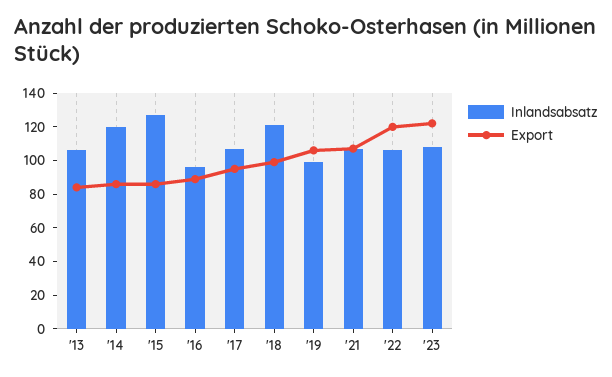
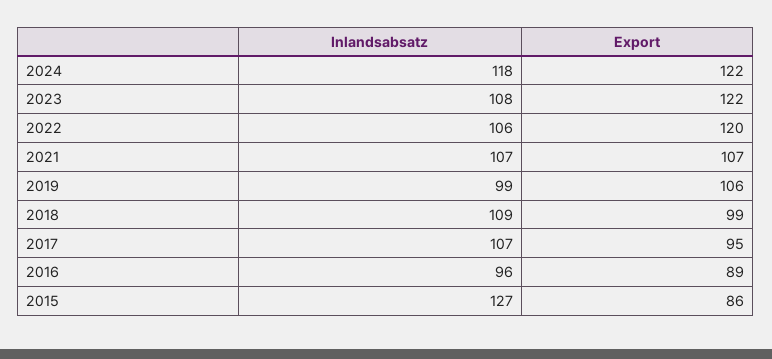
Inlandsabsatz, '13: 105 -> none
Export, '13: 85 -> none
Inlandsabsatz, '14: 120 -> none
Export, '14: 85 -> none
Inlandsabsatz, '18: 120 -> 109
Inlandsabsatz, 2024: none -> 118
Export, 2024: none -> 122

- - -

- [TASK INSTRUCTIONS]:
Any pictures should be dropped; transcribe the rest of the records above exactly.

- [RESULT OF THIS TASK]:
Inlandsabsatz, '13: 105 -> none
Export, '13: 85 -> none
Inlandsabsatz, '14: 120 -> none
Export, '14: 85 -> none
Inlandsabsatz, '18: 120 -> 109
Inlandsabsatz, 2024: none -> 118
Export, 2024: none -> 122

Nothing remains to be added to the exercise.